И только когда он разворачивается, чтобы уходить, Хоук вздрагивает.
- Уходишь, да? Тебе нестерпимо быть рядом? Бежишь перед битвой? – ее голос больше похож на хриплое карканье, и у Мерриль, стоящей рядом, испуганно округляются глаза. – Конечно, отличное начало для правителя, готового защищать своих подданных. Чудесный предлог свалить, Себастьян.
Он замирает, разворачивается диким, взбешенным зверем, даже чуть пригибается.
- Не тебе меня судить, Хоук.
Но Хоук уже все равно. Теперь все равно.
- Конечно, не мне. Куда уж мне. Я никогда в жизни не лезла под нож наемникам, чтобы отомстить за убийство родителей моего друга. Я никогда в жизни не воевала с демонами, цветущими как ромашки, на Расколотой Горе, я никогда не косила работорговцев, не знающих меры в своих погонях и поимках, я не бросалась, очертя голову, добывать какие-то реликвии и корабли, я не расчищала дом, от которого за километр разило мистикой и ужасом, нет! Я никогда в жизни не защищала город, не болталась, проткнутой насквозь, на мече Аришока. Мне плевать на людей, на город и на своих друзей в особенности, Себастьян.
Себастьян опускает голову, раздумывая над чем-то, хотя Хоук уже все понятно и так.
- Я иду с тобой, Хоук. Но только потому, что я в долгу перед тобой, - наконец произносит он. – И это не меняет того, что я убью Андерса. Не сейчас, так позже.
Она была готова убить Себастьяна. У нее не дрогнула бы рука, если бы принц решил вершить правосудие немедленно.
Хоук должно быть страшно, но ей только пусто.
Даже после того, что случилось, она была готова защищать Андерса.
Все это было глупо, кукольно и ненормально. Сколько они были знакомы, столько она защищала его - от храмовников, от Общества, от Фенриса, от Башни Круга, от него самого. Она кричала ему в ухо, держа за руки, пока он, покрытый голубыми трещинами, был готов совершить очередную ненормальную вещь, она бросалась между ним и убийцами, она прикрывала его от стрел, потому что он маг, он слабее, он целитель, он любит кошек и у него медовые глаза.
Разве не мужчина должен защищать женщину?
Хоук окидывает невеселым взглядом мрачные серые камни и дергающиеся на стене тени. Фенрис поднимает факел повыше.
Конечно, нет.
Сзади с ревом обрушивается одна из башен Церкви.
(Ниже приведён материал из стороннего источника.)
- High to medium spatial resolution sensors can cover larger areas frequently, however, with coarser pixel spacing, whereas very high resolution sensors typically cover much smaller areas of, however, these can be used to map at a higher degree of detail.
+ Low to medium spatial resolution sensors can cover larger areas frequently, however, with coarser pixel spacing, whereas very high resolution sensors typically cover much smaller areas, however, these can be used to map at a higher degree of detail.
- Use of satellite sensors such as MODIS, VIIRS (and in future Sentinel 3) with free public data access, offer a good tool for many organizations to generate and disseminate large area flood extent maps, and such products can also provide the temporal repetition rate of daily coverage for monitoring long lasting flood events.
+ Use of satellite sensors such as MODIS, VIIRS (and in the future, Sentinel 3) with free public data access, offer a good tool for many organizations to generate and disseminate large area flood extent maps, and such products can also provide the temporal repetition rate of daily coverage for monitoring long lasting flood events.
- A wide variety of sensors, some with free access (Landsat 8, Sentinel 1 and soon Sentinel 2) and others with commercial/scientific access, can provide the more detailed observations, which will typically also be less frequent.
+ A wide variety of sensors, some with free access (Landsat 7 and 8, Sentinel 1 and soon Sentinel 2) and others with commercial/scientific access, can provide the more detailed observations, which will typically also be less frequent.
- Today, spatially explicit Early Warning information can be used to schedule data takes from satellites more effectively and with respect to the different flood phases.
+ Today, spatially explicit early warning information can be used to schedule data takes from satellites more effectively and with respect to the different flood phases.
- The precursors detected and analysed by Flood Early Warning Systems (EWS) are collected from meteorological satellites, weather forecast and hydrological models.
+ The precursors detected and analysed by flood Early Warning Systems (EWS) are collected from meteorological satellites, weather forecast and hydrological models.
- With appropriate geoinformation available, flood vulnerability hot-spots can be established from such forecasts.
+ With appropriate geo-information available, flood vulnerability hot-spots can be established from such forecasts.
Пламя, ставшее погребальным, взмывает в ночное небо, обдавая жаром и светом сгрудившуюся у лестницы компанию.
- Авелин, - наконец произносит Хоук. – Прости меня. Я вечно втаскиваю тебя во что-то, что никак не подходит замужней даме. Я виновата перед Донником. Я…
- Заткнись, Хоук, - перебивает стражница. – Я иду с тобой, и точка. Я никуда не пущу тебя одну.
Разбойница подняла на нее глаза и вымученно улыбнулась.
- Мерриль, милая, я…
- Ты возьмешь меня с собой? – тут же тараторит эльфийка, доверчиво заглядывая в ее лицо. – Конечно, конечно! Я хочу помочь магам! Пожалуйста, Хоук, я очень хочу помочь! Я буду осторожно, я никого не задену, обещаю.
Хоук ласково треплет черноволосую малефикарку по волосам и поворачивается к остальным.
- Себастьян, Авелин, Мерриль и я идем в Казематы. Все остальные… - она прерывается и вдруг утыкается глазами в землю. – Спасибо вам всем, за то, что вы были рядом. Я не имею никакого права вас заставлять, но прошу, не выступайте против меня. Вообще, не суйтесь туда. Это не ваша война и на ней не надо умирать.
Мгновение стоит тишина, а потом Изабелла стонет.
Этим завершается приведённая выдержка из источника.